This guest post was authored by Charlie Eriksen, Bugcrowd researcher and CTO of Adversary. Adversary delivers a platform that provides technical security training and education opportunities with a focus on hands-on learning. In this blog he’s sharing a fantastic write up about a Unicode vulnerability along with a lab for the Crowd to learn from.

At the end of November 2019, the team at Wisdom released details about a security flaw they had discovered in GitHub. In a Nov. 28, 2019 blog post they outlined how they were able to utilize a Case Mapping Collision in Unicode in order to trigger a password reset email to be delivered to the wrong email address. On a side note, if you want to learn far more about Unicode than you ever wished to, we recommend taking a look at Wisdom’s Unicode bible.

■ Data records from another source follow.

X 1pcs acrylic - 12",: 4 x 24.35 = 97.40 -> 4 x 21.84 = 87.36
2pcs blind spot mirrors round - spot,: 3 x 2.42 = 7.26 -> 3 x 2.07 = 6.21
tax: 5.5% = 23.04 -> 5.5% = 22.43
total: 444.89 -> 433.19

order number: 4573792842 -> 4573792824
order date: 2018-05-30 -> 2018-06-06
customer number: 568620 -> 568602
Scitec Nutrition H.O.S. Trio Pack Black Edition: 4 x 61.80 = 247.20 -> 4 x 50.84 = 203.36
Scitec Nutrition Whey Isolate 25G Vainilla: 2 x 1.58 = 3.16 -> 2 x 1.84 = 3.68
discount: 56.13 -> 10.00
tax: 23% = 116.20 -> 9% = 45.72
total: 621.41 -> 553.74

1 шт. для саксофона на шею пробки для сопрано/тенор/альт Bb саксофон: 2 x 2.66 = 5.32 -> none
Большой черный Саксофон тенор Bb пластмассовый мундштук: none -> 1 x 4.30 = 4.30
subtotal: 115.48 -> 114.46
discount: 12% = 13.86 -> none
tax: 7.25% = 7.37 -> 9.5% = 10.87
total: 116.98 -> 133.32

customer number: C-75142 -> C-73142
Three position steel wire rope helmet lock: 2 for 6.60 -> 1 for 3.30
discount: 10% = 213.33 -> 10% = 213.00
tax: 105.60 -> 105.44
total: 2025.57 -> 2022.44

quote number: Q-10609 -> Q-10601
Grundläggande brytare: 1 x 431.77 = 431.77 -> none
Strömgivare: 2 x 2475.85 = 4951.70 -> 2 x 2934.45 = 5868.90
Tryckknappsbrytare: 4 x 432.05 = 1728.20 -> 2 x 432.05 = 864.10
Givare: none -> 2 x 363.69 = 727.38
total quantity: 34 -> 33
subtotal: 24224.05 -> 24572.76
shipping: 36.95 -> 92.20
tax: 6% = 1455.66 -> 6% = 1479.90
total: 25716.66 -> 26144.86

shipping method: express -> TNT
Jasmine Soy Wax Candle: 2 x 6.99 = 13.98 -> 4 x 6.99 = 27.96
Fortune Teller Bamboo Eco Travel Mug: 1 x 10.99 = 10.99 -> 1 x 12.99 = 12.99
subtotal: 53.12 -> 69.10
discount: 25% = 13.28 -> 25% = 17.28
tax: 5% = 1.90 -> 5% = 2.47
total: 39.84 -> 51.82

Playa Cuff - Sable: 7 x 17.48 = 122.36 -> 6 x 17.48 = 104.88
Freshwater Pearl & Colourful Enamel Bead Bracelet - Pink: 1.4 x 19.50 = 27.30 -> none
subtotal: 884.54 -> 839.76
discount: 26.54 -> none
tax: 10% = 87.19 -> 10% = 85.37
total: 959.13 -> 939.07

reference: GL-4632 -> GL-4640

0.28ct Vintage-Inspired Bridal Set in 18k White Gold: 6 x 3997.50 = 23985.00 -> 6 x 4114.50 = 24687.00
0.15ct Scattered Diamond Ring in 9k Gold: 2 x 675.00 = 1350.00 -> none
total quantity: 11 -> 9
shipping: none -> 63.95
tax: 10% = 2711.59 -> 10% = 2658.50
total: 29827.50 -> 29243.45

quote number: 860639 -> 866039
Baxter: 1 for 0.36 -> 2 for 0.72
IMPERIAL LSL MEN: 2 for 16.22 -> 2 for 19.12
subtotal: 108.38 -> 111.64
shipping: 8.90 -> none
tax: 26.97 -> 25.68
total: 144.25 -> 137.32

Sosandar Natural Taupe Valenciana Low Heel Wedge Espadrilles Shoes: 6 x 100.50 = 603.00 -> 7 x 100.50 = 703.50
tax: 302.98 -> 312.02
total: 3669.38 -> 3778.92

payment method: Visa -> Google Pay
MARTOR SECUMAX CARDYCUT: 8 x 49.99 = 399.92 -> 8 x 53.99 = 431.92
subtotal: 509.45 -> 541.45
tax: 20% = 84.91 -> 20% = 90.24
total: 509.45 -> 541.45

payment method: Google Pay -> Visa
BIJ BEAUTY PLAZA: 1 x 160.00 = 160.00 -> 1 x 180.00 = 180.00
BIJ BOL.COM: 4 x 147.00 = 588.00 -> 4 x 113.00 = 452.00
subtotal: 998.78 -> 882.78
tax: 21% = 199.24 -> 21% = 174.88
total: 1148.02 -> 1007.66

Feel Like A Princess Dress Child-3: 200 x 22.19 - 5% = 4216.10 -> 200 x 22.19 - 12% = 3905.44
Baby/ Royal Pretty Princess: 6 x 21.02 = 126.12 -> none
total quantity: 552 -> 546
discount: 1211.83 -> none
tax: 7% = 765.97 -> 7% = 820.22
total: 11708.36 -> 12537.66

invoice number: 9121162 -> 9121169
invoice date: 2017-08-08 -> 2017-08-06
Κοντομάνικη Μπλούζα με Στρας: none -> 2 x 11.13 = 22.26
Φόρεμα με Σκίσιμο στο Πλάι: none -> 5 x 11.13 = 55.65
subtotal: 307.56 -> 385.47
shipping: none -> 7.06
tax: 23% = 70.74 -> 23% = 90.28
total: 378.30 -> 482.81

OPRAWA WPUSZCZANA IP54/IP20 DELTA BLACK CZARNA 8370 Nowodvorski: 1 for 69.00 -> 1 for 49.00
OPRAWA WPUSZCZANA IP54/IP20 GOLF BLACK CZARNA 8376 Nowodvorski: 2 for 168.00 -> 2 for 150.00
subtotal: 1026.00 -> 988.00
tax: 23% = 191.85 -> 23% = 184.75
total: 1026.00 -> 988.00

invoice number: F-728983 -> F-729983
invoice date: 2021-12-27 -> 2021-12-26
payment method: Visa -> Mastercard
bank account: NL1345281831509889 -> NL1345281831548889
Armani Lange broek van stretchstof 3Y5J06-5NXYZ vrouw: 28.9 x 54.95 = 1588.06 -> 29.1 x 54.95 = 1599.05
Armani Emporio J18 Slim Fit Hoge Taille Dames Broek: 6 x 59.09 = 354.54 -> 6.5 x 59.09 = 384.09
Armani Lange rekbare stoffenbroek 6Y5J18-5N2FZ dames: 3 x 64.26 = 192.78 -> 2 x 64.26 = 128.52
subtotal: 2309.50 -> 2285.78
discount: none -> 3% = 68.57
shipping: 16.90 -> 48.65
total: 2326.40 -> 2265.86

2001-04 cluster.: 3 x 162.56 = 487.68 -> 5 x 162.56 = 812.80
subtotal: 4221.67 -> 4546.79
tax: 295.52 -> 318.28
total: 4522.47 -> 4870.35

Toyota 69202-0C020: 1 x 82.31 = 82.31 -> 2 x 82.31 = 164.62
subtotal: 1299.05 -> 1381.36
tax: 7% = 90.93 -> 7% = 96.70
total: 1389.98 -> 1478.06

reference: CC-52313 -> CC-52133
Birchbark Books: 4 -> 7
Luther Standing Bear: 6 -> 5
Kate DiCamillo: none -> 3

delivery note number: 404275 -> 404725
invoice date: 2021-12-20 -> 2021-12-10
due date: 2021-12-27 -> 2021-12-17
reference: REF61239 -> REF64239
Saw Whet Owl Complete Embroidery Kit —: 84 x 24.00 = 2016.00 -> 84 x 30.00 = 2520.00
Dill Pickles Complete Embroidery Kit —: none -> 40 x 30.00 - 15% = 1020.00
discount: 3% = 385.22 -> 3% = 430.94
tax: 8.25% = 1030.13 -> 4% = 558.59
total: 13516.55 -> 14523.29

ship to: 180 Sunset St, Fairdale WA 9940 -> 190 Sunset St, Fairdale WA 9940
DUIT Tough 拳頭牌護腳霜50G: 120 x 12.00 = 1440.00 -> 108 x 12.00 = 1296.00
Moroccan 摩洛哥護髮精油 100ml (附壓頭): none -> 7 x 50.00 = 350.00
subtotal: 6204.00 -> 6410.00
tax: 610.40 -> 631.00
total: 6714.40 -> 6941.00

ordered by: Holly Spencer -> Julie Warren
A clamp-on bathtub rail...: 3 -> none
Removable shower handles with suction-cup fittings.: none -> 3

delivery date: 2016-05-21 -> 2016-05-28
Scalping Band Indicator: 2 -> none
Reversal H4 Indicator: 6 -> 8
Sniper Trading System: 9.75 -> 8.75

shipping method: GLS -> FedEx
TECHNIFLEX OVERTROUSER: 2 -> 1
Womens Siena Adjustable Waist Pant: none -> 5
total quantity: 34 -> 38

As a researcher, you often hear about some cool vulnerability that somebody found. To be able to find and exploit especially new vulnerability classes, having hands-on experience with it is a huge benefit. Otherwise it’s a bit of a chicken and egg problem. If you haven’t exploited a vulnerability class before, it’s hard to find it. If you haven’t found it in the wild before, it’s hard to exploit it.

So, we put together a lab demonstrating this vulnerability for the whole community to play with. Given that this vulnerability class is only starting to get exposure, it’s important for researchers to have the ability to practice exploitation against vulnerabilities in a safe environment. As a co-founder of Adversary, I’m personally excited to put out content that helps educate the Crowd. Hopefully somebody will be able to put what they’ve learned to use and submit some cool findings to their favorite programs.

Enter Unicode

Unicode is not just the standard that gave us emojis everywhere. It’s the standard which creates a character set encompassing all characters/symbols you could possibly imagine, ensuring that everybody can express themselves using a single character set. Whether that’s the Icelandic þ, or the Turkish dotless i: ı.

Indeed, this letter really puts the dot on the “i” in terms of why it’s important to understand Unicode. As a result of how many characters Unicode has, which most other character sets do not have, a way of converting characters to another “equivalent” character is needed in many cases. For instance, it seems sensible that if you convert a Unicode string with a dotless “i” to ASCII, that it should simply turn into an “i”, right?

Where it goes wrong

To illustrate the vulnerability in question, let’s look at an example of code that would have this same vulnerability:

The logic goes something like this:

  1. It gets the email provided by the user and uppercases the email for consistency
  2. It checks if the email exists in the database
  3. If it does, then it will set a new temporary password (You shouldn’t do this. Instead, use a link with a token that allows for resetting the password)
  4. It then sends an email to the email fetched in step 1 with the password (You shouldn’t do this for multiple reasons)

Lets see what happens with the example provided in the original blog post, where a user requests a password reset for the email John@GıtHub.com (Note the dotless i):

  1. It converts John@Gıthub.com to JOHN@GITHUB.COM
  2. It looks that up in the database and finds the user JOHN@GITHUB.COM
  3. It generates a new password and sends it to John@Gıthub.com

Note that it ends up sending the email to the wrong email address. Oops!

How to fix this

The interesting aspect of this specific vulnerability is that there are multiple factors that make it vulnerable:

  1. There’s the actual unicode casting behaviour
  2. The logic determining email address to use (The user provided email address, versus the one in the database)

In theory, you can fix this specific issue in two ways as identified in the blog post from Wisdom:

  1. Convert the email to ASCII with punycode conversion
  2. Use the email address from the database rather than the one provided by the user

When it comes to hardening software, you want to have as many layers of defense in place as possible. For all we know, there may be other ways to exploit encoding about which we are not yet aware. Thus, it’s generally preferred to address both aspects and harden the code as much as possible. This greatly decreases risk.

What the community has done

The bug bounty community has been aware of this type of vulnerability for a while now. Tomnomnom low-key released a tool 2 years ago, unisub, which allows you to find unicode characters which might get converted into your chosen character.

0xSha released a case study of exploiting Django with unicode case transformations. He shows both the vulnerable code in the case of Django and how they addressed the issue. This goes to show that this type of issue is by no means well-explored in popular software. So understanding this type of vulnerability is important, since we will likely see a lot more vulnerabilities relating to character encoding. It’s especially worth noting that 0xSha shows that the actual behaviour differs between programming languages, so stay vigilant!